EXERCISE INSTRUCTIONS:
Exactly those lines that run from the one containing "и энергию в</div>" through the last line of the entries below should be printed, and no others.

Data entries:
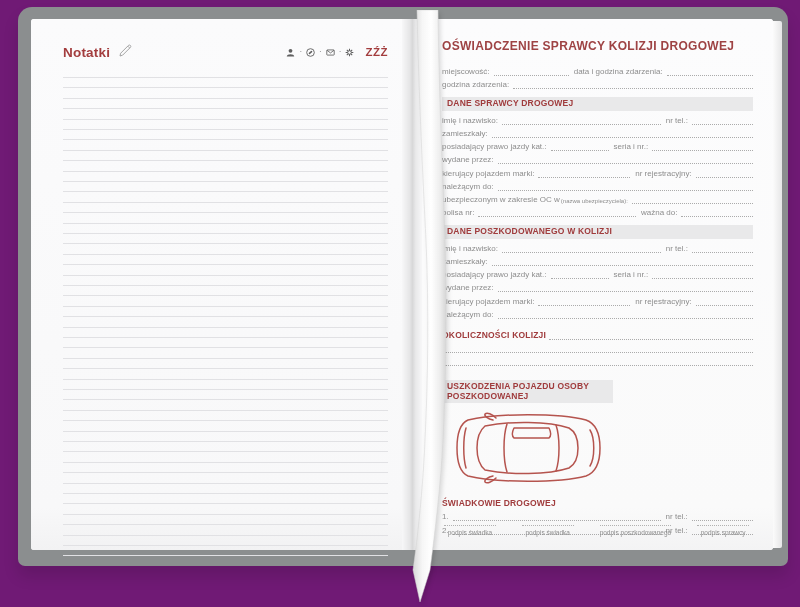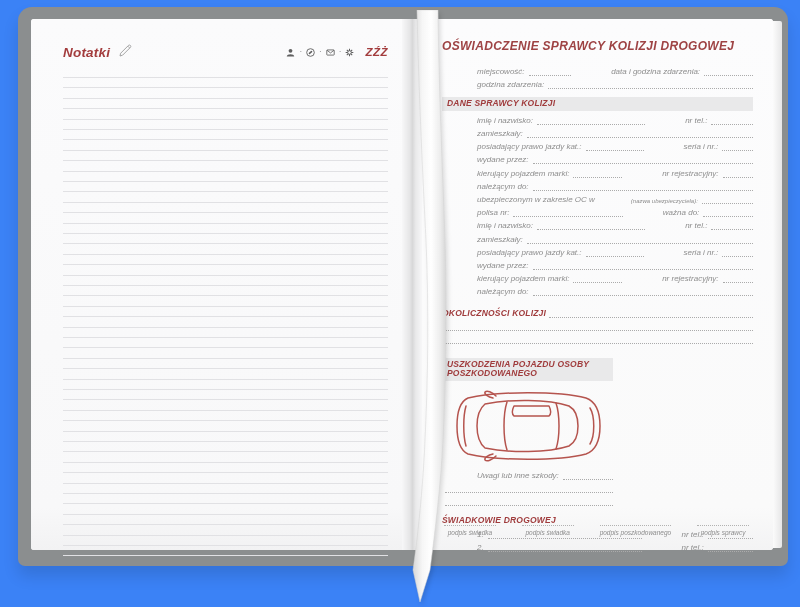--- a/index.html
+++ b/index.html
@@ -1,17 +1,17 @@
 <!DOCTYPE html>
 <html><head>
 <meta charset="utf-8">
 <style>
   html,body{margin:0;padding:0;width:800px;height:607px;background:#ffffff;overflow:hidden;
             font-family:"Liberation Sans", sans-serif;}
-  .scene{position:relative;width:800px;height:607px;background:#3b82f6;font-style:italic;}
+  .scene{position:relative;width:800px;height:607px;background:#701a75;}
 
   
   .book{position:absolute;left:18px;top:7px;width:770px;height:559px;background:#8b8e8f;
         border-radius:14px 14px 7px 7px;box-shadow:0 10px 16px rgba(0,0,0,.12);}
   .pages{position:absolute;left:13px;top:12px;right:15px;bottom:16px;background:#f7f7f8;
          border-radius:3px;display:flex;}
   .page-left{width:50%;box-sizing:border-box;padding:24px 14px 0 32px;position:relative;
              background:linear-gradient(180deg,#fbfbfc 0%,#f8f8f9 92%,#f2f2f3 100%);
              border-radius:3px 0 0 3px;}
   .spine{width:20px;background:linear-gradient(90deg,rgba(0,0,0,0) 0%,rgba(0,0,0,.07) 38%,
@@ -29,21 +29,21 @@
   .idx-group{display:flex;align-items:center;gap:4px;}
   .idx-dot{color:#8a8a8a;font-size:8px;line-height:1;}
   .idx-letters{color:#a33d3e;font-weight:bold;font-size:11.5px;margin-left:7px;letter-spacing:.5px;}
   .ruled-lines{margin-top:16px;height:479px;
       background:repeating-linear-gradient(to bottom,#e1e1e4 0px,#e1e1e4 1px,
                  rgba(0,0,0,0) 1px,rgba(0,0,0,0) 10.4px);}
 
   
   .form-title{color:#9e4344;font-size:12px;font-weight:bold;letter-spacing:.3px;margin:3px 0 11px 6px;}
   .frow{display:flex;align-items:flex-end;height:13.2px;margin-left:6px;}
-  .flabel{font-size:8px;color:#8d8d8d;white-space:nowrap;line-height:1;padding:0 1px 1px 0;margin-left:35px;}
+  .flabel{font-size:8px;color:#8d8d8d;white-space:nowrap;line-height:1;padding:0 1px 1px 0;}
   .fsmall{font-size:6px;padding-bottom:1px;}
   .dots{border-bottom:1px dotted #ababab;height:9px;margin:0 5px 1px 3px;}
   .frow .dots:last-child{margin-right:0;}
   .secbar{background:#e9e9ea;color:#a03c3d;font-weight:bold;font-size:8.5px;letter-spacing:.2px;
           padding:2px 5px 2px 5px;margin:7px 0 2px 6px;line-height:1.1;}
   .sec-inline{color:#a03c3d;font-weight:bold;font-size:8.5px;white-space:nowrap;letter-spacing:.2px;
               padding-bottom:1px;} .gap6{height:6px;} .gap8{height:8px;}
   .twocol{display:flex;gap:16px;margin:6px 0 0 6px;}
   .col-left{width:55%;} .col-right{flex:1;}
   .twocol .secbar{margin-left:0;}
@@ -124,21 +124,21 @@
               <span class="dots" style="flex: 1 1 0%;"></span>
               <span class="flabel">data i godzina zdarzenia:</span>
               <span class="dots" style="flex: 1.15 1 0%;"></span>
             </div>
             <div class="frow">
               <span class="flabel">godzina zdarzenia:</span>
               <span class="dots" style="flex: 1 1 0%;"></span>
             </div>
           </div>
 
-        <div class="secbar">DANE SPRAWCY KOLIZJI</div>
+        <div class="secbar">DANE SPRAWCY DROGOWEJ</div>
         <div>
             <div class="frow">
               <span class="flabel">imię i nazwisko:</span>
               <span class="dots" style="flex: 2.6 1 0%;"></span>
               <span class="flabel">nr tel.:</span>
               <span class="dots" style="flex: 1 1 0%;"></span>
             </div>
             <div class="frow">
               <span class="flabel">zamieszkały:</span>
               <span class="dots" style="flex: 1 1 0%;"></span>
@@ -169,20 +169,21 @@
               <span class="dots" style="flex: 1 1 0%;"></span>
             </div>
             <div class="frow">
               <span class="flabel">polisa nr:</span>
               <span class="dots" style="flex: 2.2 1 0%;"></span>
               <span class="flabel">ważna do:</span>
               <span class="dots" style="flex: 1 1 0%;"></span>
             </div>
           </div>
 
+        <div class="secbar">DANE POSZKODOWANEGO W KOLIZJI</div>
         <div>
             <div class="frow">
               <span class="flabel">imię i nazwisko:</span>
               <span class="dots" style="flex: 2.6 1 0%;"></span>
               <span class="flabel">nr tel.:</span>
               <span class="dots" style="flex: 1 1 0%;"></span>
             </div>
             <div class="frow">
               <span class="flabel">zamieszkały:</span>
               <span class="dots" style="flex: 1 1 0%;"></span>
@@ -218,48 +219,36 @@
             <div class="frow">
               <span class="dots" style="flex: 1 1 0%;"></span>
             </div>
             <div class="frow">
               <span class="dots" style="flex: 1 1 0%;"></span>
             </div>
           </div>
 
         <div class="twocol">
           <div class="col-left">
-            <div class="secbar">USZKODZENIA POJAZDU OSOBY POSZKODOWANEGO</div>
+            <div class="secbar">USZKODZENIA POJAZDU OSOBY POSZKODOWANEJ</div>
             <div class="carwrap">
               <svg width="152" height="80" viewBox="0 0 152 80">
                 <g fill="none" stroke="#b5544e" stroke-width="1.5" stroke-linecap="round" stroke-linejoin="round">
                   <path d="M16,12 C44,5 108,5 134,12 C145,16 148,28 148,40 C148,52 145,64 134,68 C108,75 44,75 16,68 C7,64 5,52 5,40 C5,28 7,16 16,12 Z"></path>
                   <path d="M33,18 C58,13 96,13 117,20 C124,24 126,32 126,40 C126,48 124,56 117,60 C96,67 58,67 33,62 C27,57 25,48 25,40 C25,32 27,23 33,18 Z"></path>
                   <path d="M55,16 C51,28 51,52 55,64"></path>
                   <path d="M104,17 C108,29 108,51 104,63"></path>
                   <path d="M62,20 L97,20 C99,24 99,28 97,30 L62,30 C60,28 60,24 62,20 Z"></path>
                   <path d="M44,10 C40,6 35,4 33,6 C32,8 36,11 41,12"></path>
                   <path d="M44,70 C40,74 35,76 33,74 C32,72 36,69 41,68"></path>
                   <path d="M138,22 C143,30 143,50 138,58"></path>
                   <path d="M14,20 C11,30 11,50 14,60"></path>
                 </g>
               </svg>
             </div>
-            <div>
-                <div class="frow">
-                  <span class="flabel">Uwagi lub inne szkody:</span>
-                  <span class="dots" style="flex: 1 1 0%;"></span>
-                </div>
-                <div class="frow">
-                  <span class="dots" style="flex: 1 1 0%;"></span>
-                </div>
-                <div class="frow">
-                  <span class="dots" style="flex: 1 1 0%;"></span>
-                </div>
-              </div>
           </div>
         </div>
 
         <div class="gap6"></div>
         <div class="frow">
           <span class="sec-inline">ŚWIADKOWIE DROGOWEJ</span>
         </div>
         <div>
             <div class="frow">
               <span class="flabel">1.</span>

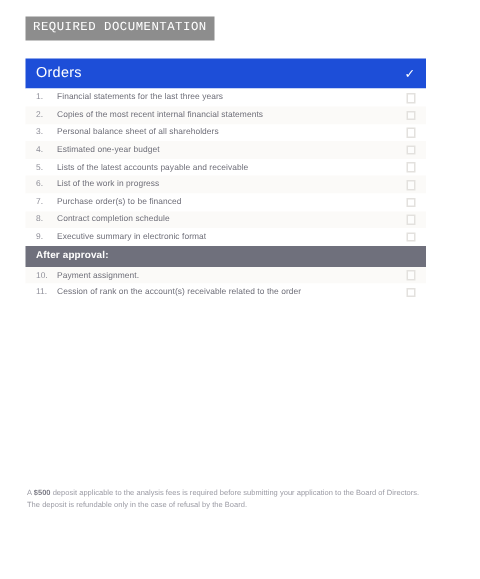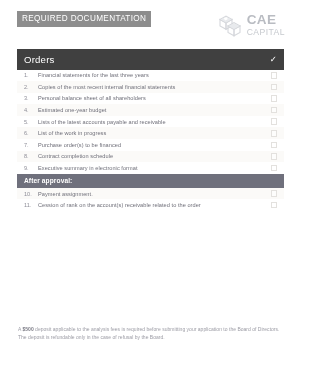--- a/index.html
+++ b/index.html
@@ -21,23 +21,24 @@
     width: 298px;
     height: 386px;
     background: #ffffff;
     box-sizing: border-box;
     padding: 0;
   }
 
   
   .header {
     display: flex;
-    align-items: flex-start;
+    align-items: center;
     justify-content: space-between;
     padding: 11px 13px 0 17px;
+    font-family: Liberation Mono, monospace;
   }
   .title-block {
     display: flex;
     flex-direction: column;
     gap: 2px;
   }
   .title-bar {
     background: #8d8d8d;
     color: #ffffff;
     font-size: 8.2px;
@@ -80,21 +81,21 @@
   }
 
   
   .table {
     margin: 12px 14px 0 17px;
   }
   .section-bar {
     display: flex;
     align-items: center;
     justify-content: space-between;
-    background: #404040;
+    background: #1d4ed8;
     color: #ffffff;
     font-size: 9.6px;
     padding: 4.5px 7px 5px 7px;
     letter-spacing: 0.2px;
   }
   .section-bar .check {
     font-size: 8.5px;
     color: #ffffff;
     line-height: 1;
   }
@@ -164,43 +165,20 @@
 <body>
 
 <div class="page">
 
   <div class="header">
 
     <div class="title-block">
       <div class="title-bar">REQUIRED DOCUMENTATION</div>
     </div>
 
-    <div class="logo">
-      <span class="logo-mark">
-        <svg viewBox="0 0 26 24" width="26" height="24" aria-hidden="true">
-          <g fill="none" stroke="#d6d8dc" stroke-width="1.1">
-            <path d="M2 6.5 L8 3.2 L14 6.5 L8 9.8 Z"></path>
-            <path d="M2 6.5 L2 13 L8 16.3 L8 9.8 Z"></path>
-            <path d="M14 6.5 L14 13 L8 16.3 L8 9.8 Z"></path>
-            <path d="M10 13 L16 9.7 L22 13 L16 16.3 Z"></path>
-            <path d="M10 13 L10 19.5 L16 22.8 L16 16.3 Z"></path>
-            <path d="M22 13 L22 19.5 L16 22.8 L16 16.3 Z"></path>
-          </g>
-          <g fill="#e8eaed">
-            <path d="M2.6 6.6 L8 3.7 L13.4 6.6 L8 9.4 Z"></path>
-            <path d="M10.6 13.1 L16 10.2 L21.4 13.1 L16 15.9 Z"></path>
-          </g>
-          <path d="M5.6 5.4 L8.3 4.1 L9.9 6.0 L7.4 7.6 Z" fill="#ffffff"></path>
-        </svg>
-      </span>
-      <span class="logo-text">
-        <span class="logo-cae">CAE</span>
-        <span class="logo-capital">CAPITAL</span>
-      </span>
-    </div>
 
   </div>
 
   <div class="table">
 
     <div class="section-bar">
       <span>Orders</span>
       <span class="check">✓</span>
     </div>
 

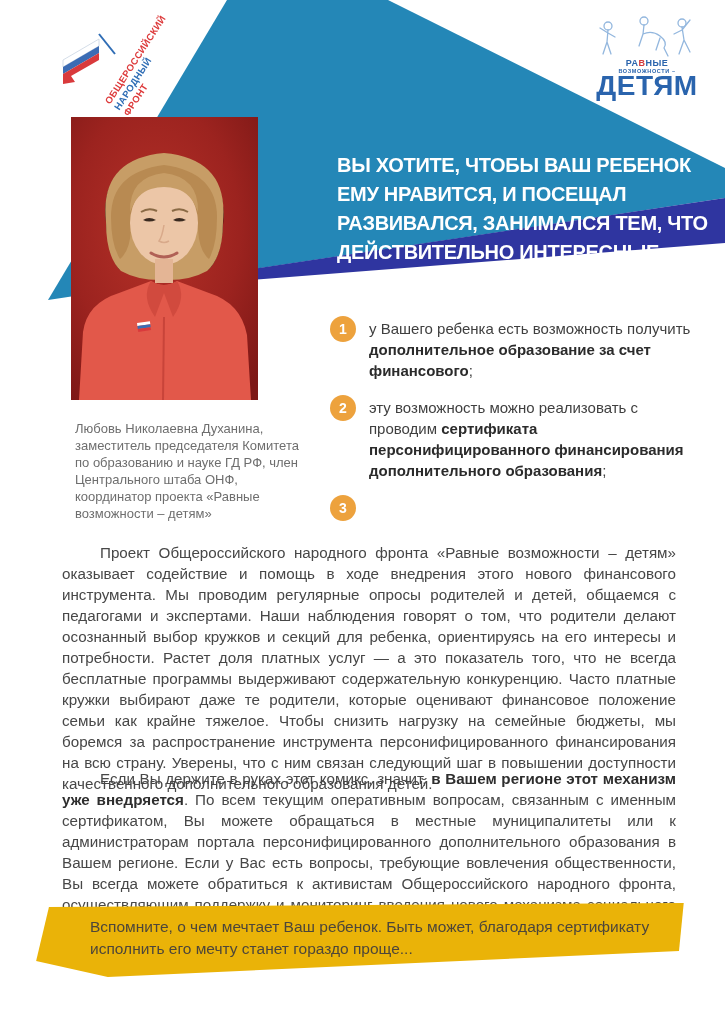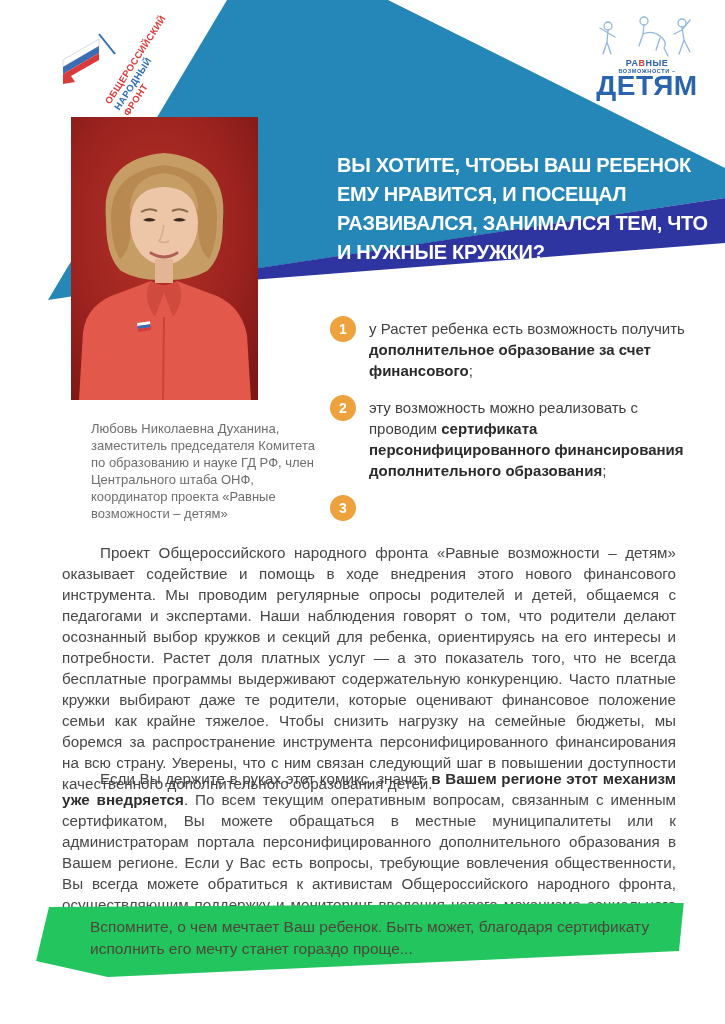--- a/index.html
+++ b/index.html
@@ -35,21 +35,21 @@
     position:absolute;left:337px;top:106px;width:372px;
     color:#ffffff;font-weight:bold;font-size:20px;line-height:29px;
     letter-spacing:-0.3px;text-transform:uppercase;margin-top:45px;
   }
 
   
   .photo{position:absolute;left:71px;top:117px;width:187px;height:283px;}
 
   .caption{
     position:absolute;left:75px;top:420px;width:238px;
-    color:#6e6e6e;font-size:13px;line-height:17px;margin-left:16px;
+    color:#6e6e6e;font-size:13px;line-height:17px;
   }
 
   .know-heading{
     position:absolute;left:337px;top:281px;width:360px;
     color:#1d1d2b;font-weight:bold;font-size:16.5px;
   }
 
   .know-list{position:absolute;left:330px;top:316px;width:368px;}
   .know-item{display:flex;align-items:flex-start;margin-bottom:14px;}
   .num-circle{
@@ -64,21 +64,21 @@
     position:absolute;left:62px;width:614px;
     color:#474747;font-size:15.2px;line-height:21px;text-align:justify;
     text-indent:38px;
   }
   .p1{top:542px;}
   .p2{top:768px;}
   .body-par b{color:#2e2e2e;}
 
   .banner{
     position:absolute;left:28px;top:898px;width:676px;height:88px;
-    background:#22c55e;
+    background:#eab308;
     clip-path:polygon(3.1% 10.2%, 97% 5.7%, 96.3% 60.2%, 11.8% 89.8%, 1.2% 71.6%);
   }
   .banner-text{
     position:absolute;left:62px;top:18px;width:596px;
     color:#4d463a;font-size:15.5px;line-height:22px;
   }
 </style>
 </head>
 <body>
 
@@ -114,20 +114,21 @@
     </svg>
     <div class="rvd-w1"><span>РА</span><span class="red">В</span><span>НЫЕ</span></div>
     <div class="rvd-w2">ВОЗМОЖНОСТИ –</div>
     <div class="rvd-w3">ДЕТЯМ</div>
   </div>
 
   <div class="headline">
     <div>ВЫ ХОТИТЕ, ЧТОБЫ ВАШ РЕБЕНОК</div>
     <div>ЕМУ НРАВИТСЯ, И ПОСЕЩАЛ</div>
     <div>РАЗВИВАЛСЯ, ЗАНИМАЛСЯ ТЕМ, ЧТО</div>
+    <div>ДЕЙСТВИТЕЛЬНО ИНТЕРЕСНЫЕ</div>
     <div>И НУЖНЫЕ КРУЖКИ?</div>
   </div>
 
   <svg class="photo" viewBox="0 0 187 283">
     <defs>
       <radialGradient id="bgR" cx="45%" cy="40%" r="75%">
         <stop offset="0%" stop-color="#b53128"></stop>
         <stop offset="60%" stop-color="#9c231f"></stop>
         <stop offset="100%" stop-color="#7d1816"></stop>
       </radialGradient>
@@ -165,21 +166,21 @@
       <rect x="0" y="6" width="13" height="3" fill="#d93a3c"></rect>
     </g>
   </svg>
 
   <div class="caption">Любовь Николаевна Духанина, заместитель председателя Комитета по образованию и науке ГД РФ, член Центрального штаба ОНФ, координатор проекта «Равные возможности – детям»</div>
 
 
   <div class="know-list">
     <div class="know-item">
       <div class="num-circle">1</div>
-      <div class="know-text"><span>у Растет ребенка есть возможность получить </span><b>дополнительное образование за счет финансового</b><span>;</span></div>
+      <div class="know-text"><span>у Вашего ребенка есть возможность получить </span><b>дополнительное образование за счет финансового</b><span>;</span></div>
     </div>
     <div class="know-item">
       <div class="num-circle">2</div>
       <div class="know-text"><span>эту возможность можно реализовать с проводим </span><b>сертификата персонифицированного финансирования дополнительного образования</b><span>;</span></div>
     </div>
     <div class="know-item">
       <div class="num-circle">3</div>
     </div>
   </div>
 

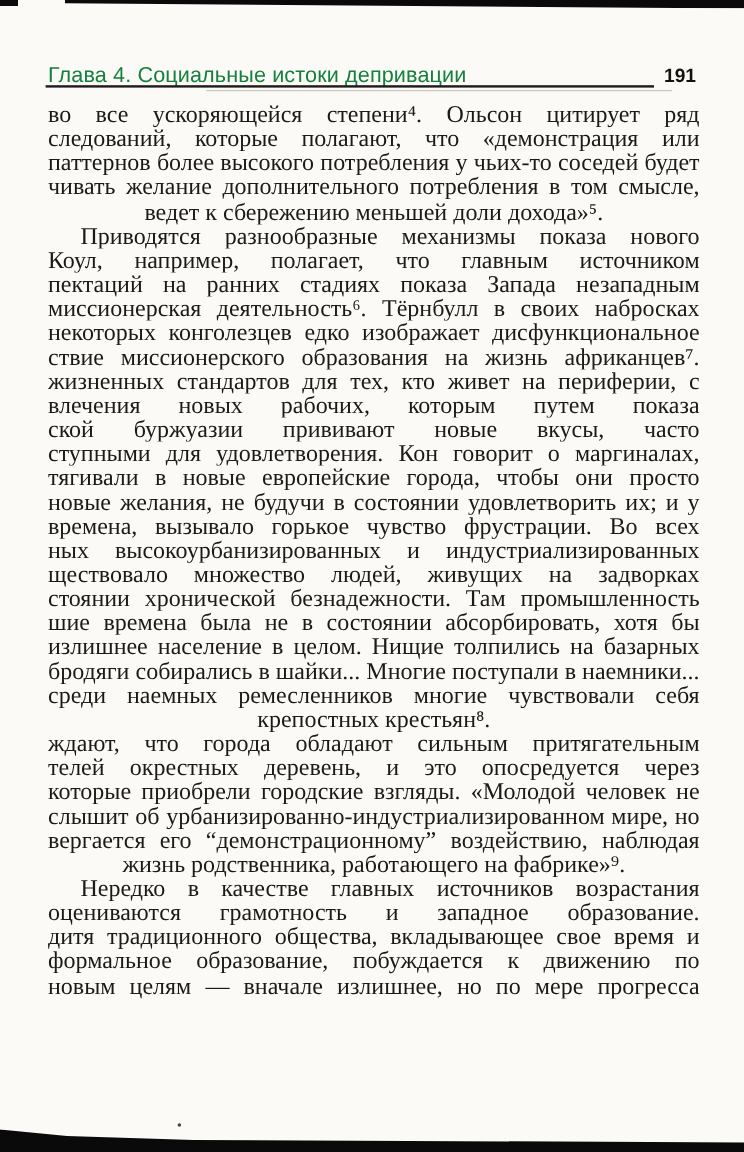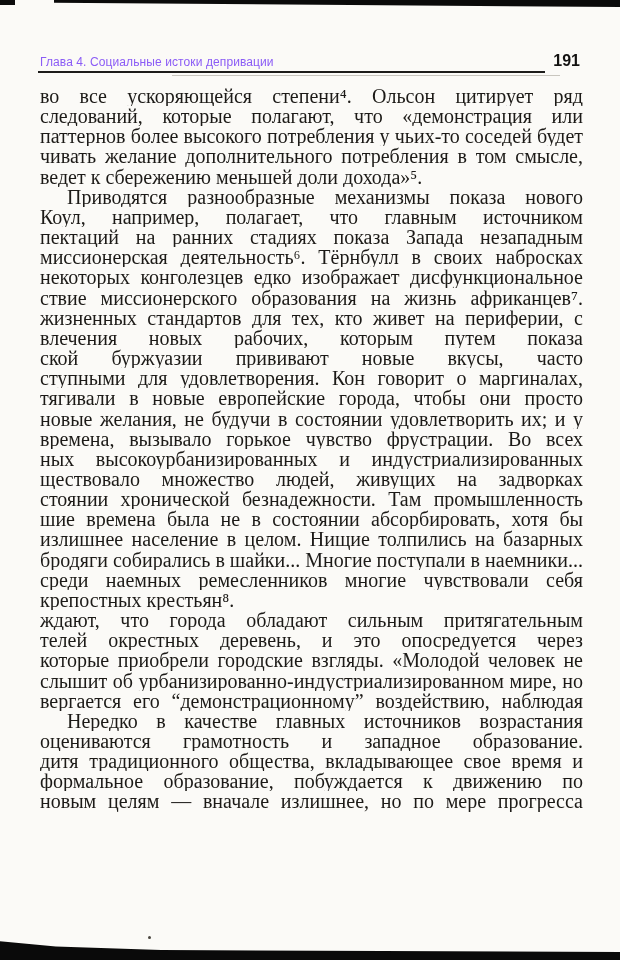--- a/index.html
+++ b/index.html
@@ -34,21 +34,21 @@
     position: absolute; left: 148px; top: 936px;
     width: 3px; height: 3px; background: #4a463f; border-radius: 50%;
   }
   
   .running-header {
     position: absolute; left: 40px; top: 52px; right: 40px;
     display: flex; justify-content: space-between; align-items: baseline;
   }
   .chapter {
     font-family: "Liberation Sans", sans-serif;
-    font-size: 12px; color: #8b5cf6; letter-spacing: 0.1px;
+    font-size: 18px; color: #15803d; letter-spacing: 0.1px;
   }
   .pagenum {
     font-family: "Liberation Sans", sans-serif;
     font-size: 16px; font-weight: 700; color: #131211;
   }
   .header-rule {
     position: absolute; left: 38px; top: 71px;
     width: 507px; height: 2px; background: #1d1c1a;
   }
   .header-rule-ghost {
@@ -60,20 +60,21 @@
     position: absolute; left: 40px; top: 86px; width: 543px;
     color: #1c1a17;
     font-size: 20px;
   }
   .paragraph { margin: 0; }
   .line {
     height: 20.16px;
     line-height: 20.16px;
     white-space: normal;
     overflow: hidden;
+    text-align: center;
   }
   .just {
     text-align: justify;
     text-align-last: justify;
     -moz-text-align-last: justify;
   }
   .indent { text-indent: 27px; }
 </style>
 </head>
 <body>
@@ -120,20 +121,21 @@
         <div class="line just">бродяги собирались в шайки... Многие поступали в наемники... Но даже</div>
         <div class="line just">среди наемных ремесленников многие чувствовали себя беззащитнее</div>
         <div class="line">крепостных крестьян⁸.</div>
       </div>
       <div class="paragraph">
         <div class="line just">ждают, что города обладают сильным притягательным влиянием на жи-</div>
         <div class="line just">телей окрестных деревень, и это опосредуется через родственников,</div>
         <div class="line just">которые приобрели городские взгляды. «Молодой человек не только</div>
         <div class="line just">слышит об урбанизированно-индустриализированном мире, но и под-</div>
         <div class="line just">вергается его “демонстрационному” воздействию, наблюдая или изучая</div>
+        <div class="line">жизнь родственника, работающего на фабрике»⁹.</div>
       </div>
       <div class="paragraph">
         <div class="line just indent">Нередко в качестве главных источников возрастания экспектаций</div>
         <div class="line just">оцениваются грамотность и западное образование. Предполагается, что</div>
         <div class="line just">дитя традиционного общества, вкладывающее свое время и энергию в</div>
         <div class="line just">формальное образование, побуждается к движению по направлению к</div>
         <div class="line just">новым целям — вначале излишнее, но по мере прогресса образования</div>
       </div>
     </main>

OUTPUT BELOW:
         <div class="line just">дитя традиционного общества, вкладывающее свое время и энергию в</div>
         <div class="line just">формальное образование, побуждается к движению по направлению к</div>
         <div class="line just">новым целям — вначале излишнее, но по мере прогресса образования</div>
       </div>
     </main>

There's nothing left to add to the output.